Aku selalu menanti-nanti kedatangan hari Minggu. Seperti biasa, setiap hari Minggu, anak-anak perempuanku akan datang, membawa cucu-cucuku bermain ke rumah Yau Man. Wenny Yeung, tunangan Yau Man juga datang. Rumah menjadi lebih ramai dan semarak. Tidak sunyi, seperti hari-hari yang biasa kulalui hanya dengan menonton televisi dan mendengarkan kicau burung peliharaan Yau Man.

Kadang-kadang, aku juga berkumpul dengan beberapa teman sebaya di taman di tengah kompleks apartemen, untuk bercakap-cakap, minum teh, atau main mah yong (seperti sejenis kartu dari balok-balok).
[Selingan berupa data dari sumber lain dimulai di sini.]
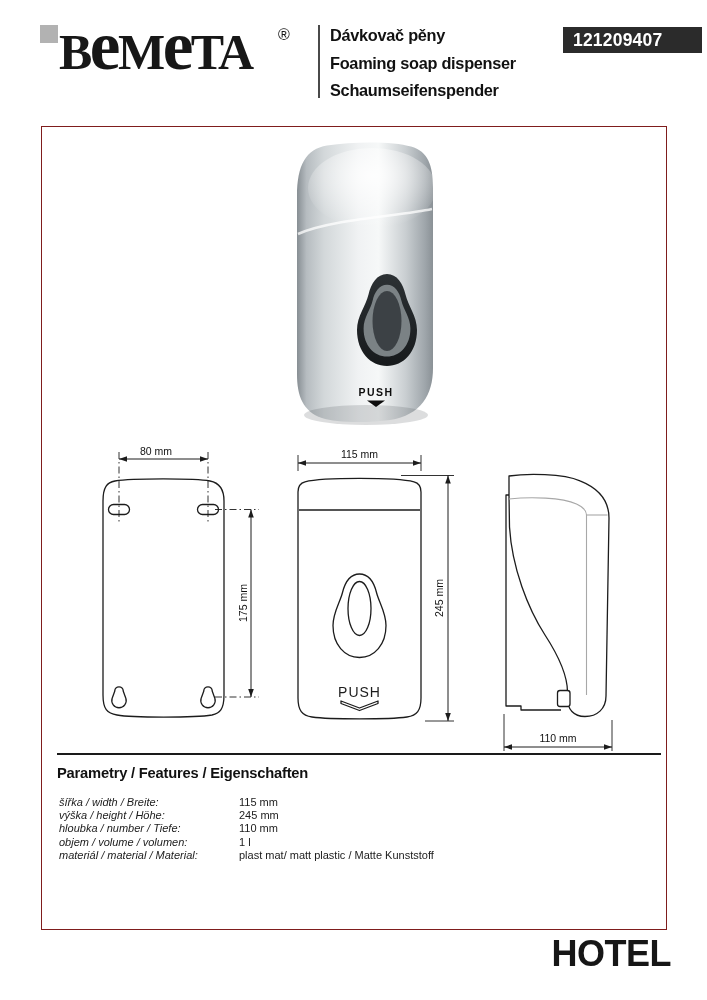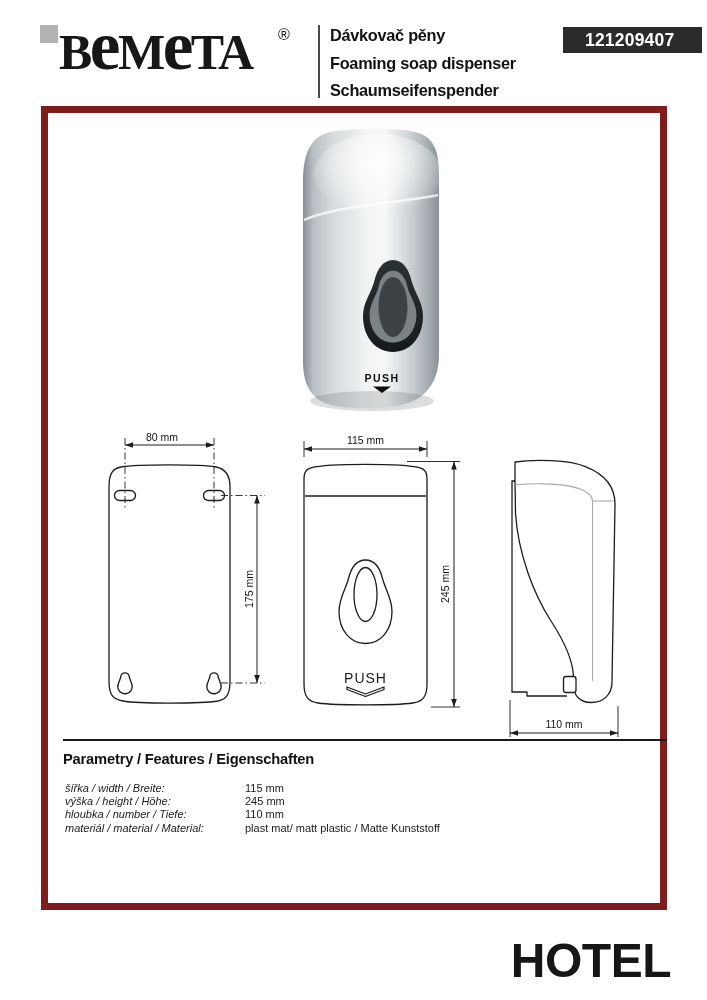--- a/index.html
+++ b/index.html
@@ -6,35 +6,35 @@
   html,body { background:#ffffff; }
   body { width:707px; height:1000px; position:relative; font-family:"Liberation Sans", sans-serif; color:#1c1c1c; overflow:hidden; }
 
   
   .logo-square { position:absolute; left:40px; top:25px; width:18px; height:18px; background:#b2b2b2; }
   .logo-text { position:absolute; left:59px; top:18px; font-family:Liberation Serif, serif; font-weight:bold; font-size:50px; line-height:56px; letter-spacing:-2.5px; color:#171717; white-space:nowrap; }
   .logo-text .lc { font-size:1.38em; }
   .logo-reg { position:absolute; left:278px; top:26px; font-size:16px; color:#171717; }
   .header-divider { position:absolute; left:318px; top:25px; width:2px; height:73px; background:#4a4a4a; }
   .titles { position:absolute; left:330px; top:22px; font-weight:bold; font-size:17px; line-height:27.5px; letter-spacing:-0.3px; transform:scaleX(0.96); transform-origin:left top; color:#111; }
-  .code-box { position:absolute; left:563px; top:27px; width:139px; height:26px; background:#2b2b2b; color:#ffffff; font-weight:bold; font-size:17.5px; line-height:26px; padding-left:22px; letter-spacing:0.2px; }
+  .code-box { position:absolute; left:563px; top:27px; width:139px; height:26px; background:#2b2b2b; color:#ffffff; font-weight:bold; font-size:17.5px; line-height:26px; padding-left:10px; letter-spacing:0.2px; }
 
   
-  .frame { position:absolute; left:41px; top:106px; width:626px; height:804px; border:7px solid #7f1d1d; background:#fff; }
+  .frame { position:absolute; left:41px; top:126px; width:626px; height:804px; border:1px solid #7f1d1d; background:#fff; }
   .photo-svg { position:absolute; left:242px; top:7px; }
   .draw-svg { position:absolute; left:0; top:306px; }
   .separator { position:absolute; left:15px; top:626px; width:604px; height:1.5px; background:#1a1a1a; }
   .param-heading { position:absolute; left:15px; top:637px; font-size:15px; font-weight:bold; letter-spacing:-0.2px; transform:scaleX(0.98); transform-origin:left top; color:#111; }
   .params { position:absolute; left:17px; top:669px; width:600px; font-size:11px; line-height:13.2px; color:#1b1b1b; }
   .param-row { white-space:nowrap; }
   .plabel { display:inline-block; min-width:180px;font-style:italic; }
   .param-row.fullrow .plabel { min-width:0; }
 
   
-  .hotel { position:absolute; right:36px; top:933px; font-size:48px; font-weight:bold; letter-spacing:-0.5px; color:#161616; }
+  .hotel { position:absolute; right:36px; top:933px; font-size:36px; font-weight:bold; letter-spacing:-0.5px; color:#161616; }
 
   
   .ln   { stroke:#1c1c1c; stroke-width:1.3; fill:none; stroke-linejoin:round; }
   .lnf  { stroke:#1c1c1c; stroke-width:1.3; fill:#ffffff; stroke-linejoin:round; }
   .lnlight { stroke:#a8a8a8; stroke-width:1.1; fill:none; }
   .dim  { stroke:#1c1c1c; stroke-width:1; fill:none; }
   .ext  { stroke:#1c1c1c; stroke-width:0.9; fill:none; }
   .dashdot { stroke:#1c1c1c; stroke-width:0.9; fill:none; stroke-dasharray:7 3 1.5 3; }
   .arrow { fill:#1c1c1c; stroke:none; }
   .dimtext { font-family:"Liberation Sans", sans-serif; font-size:10.5px; fill:#111; }
@@ -152,19 +152,20 @@
         <text class="dimtext" x="557" y="734" text-anchor="middle">110 mm</text>
       </g>
     </svg>
 
     <div class="separator"></div>
     <div class="param-heading">Parametry / Features / Eigenschaften</div>
     <div class="params">
       <div class="param-row"><span class="plabel">šířka / width / Breite:</span><span class="pvalue">115 mm</span></div>
       <div class="param-row"><span class="plabel">výška / height / Höhe:</span><span class="pvalue">245 mm</span></div>
       <div class="param-row"><span class="plabel">hloubka / number / Tiefe:</span><span class="pvalue">110 mm</span></div>
+      <div class="param-row"><span class="plabel">objem / volume / volumen:</span><span class="pvalue">1 l</span></div>
       <div class="param-row"><span class="plabel">materiál / material / Material:</span><span class="pvalue">plast mat/ matt plastic / Matte Kunststoff</span></div>
     </div>
   </div>
 
   <div class="hotel">HOTEL</div>
 
 </div>
 
 </body></html>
Tetapi, tetap saja ada perasaan bosan.

Kedua anak perempuanku sudah menikah dan memberiku empat cucu luar (cucu dari garis anak perempuan). Sedangkan, Yau Man, anak lelaki satu-satunya dan anak bungsuku, masih belum mau menikah, meski sudah bertunangan setahun lebih. Padahal, aku ingin sekali mempunyai cucu dalam (cucu dari garis keturunan anak laki-laki) untuk meneruskan marga Ng.

Selain itu, tahun ini aku sudah merayakan ulang tahunku yang ke-59. Sebetulnya, belum terlalu tua. Aku masih segar, bahkan mampu mengerjakan pekerjaan rumah tangga, mulai dari membersihkan rumah, memasak, sampai pergi berbelanja ke pasar. Aku tidak mempunyai penyakit jantung atau diabetes, walau kadang-kadang aku merasa lelah dan pusing. Tetapi, bila aku beristirahat sejenak, pusing dan lelahku akan hilang dengan sendirinya.

Tetapi, bagi orang Cina, usia 59 tahun adalah usia yang cukup membahayakan karena mengandung angka sembilan. Menurut kepercayaan Cina, bila menginjak usia yang mempunyai kelipatan angka sembilan atau berbuntut sembilan, biasanya akan menghadapi banyak kesulitan. Entah itu keuangan, kesehatan, atau apa saja. Karena itu, aku ingin Yau Man cepat-cepat menikah dan memberiku cucu dalam, mumpung aku masih segar.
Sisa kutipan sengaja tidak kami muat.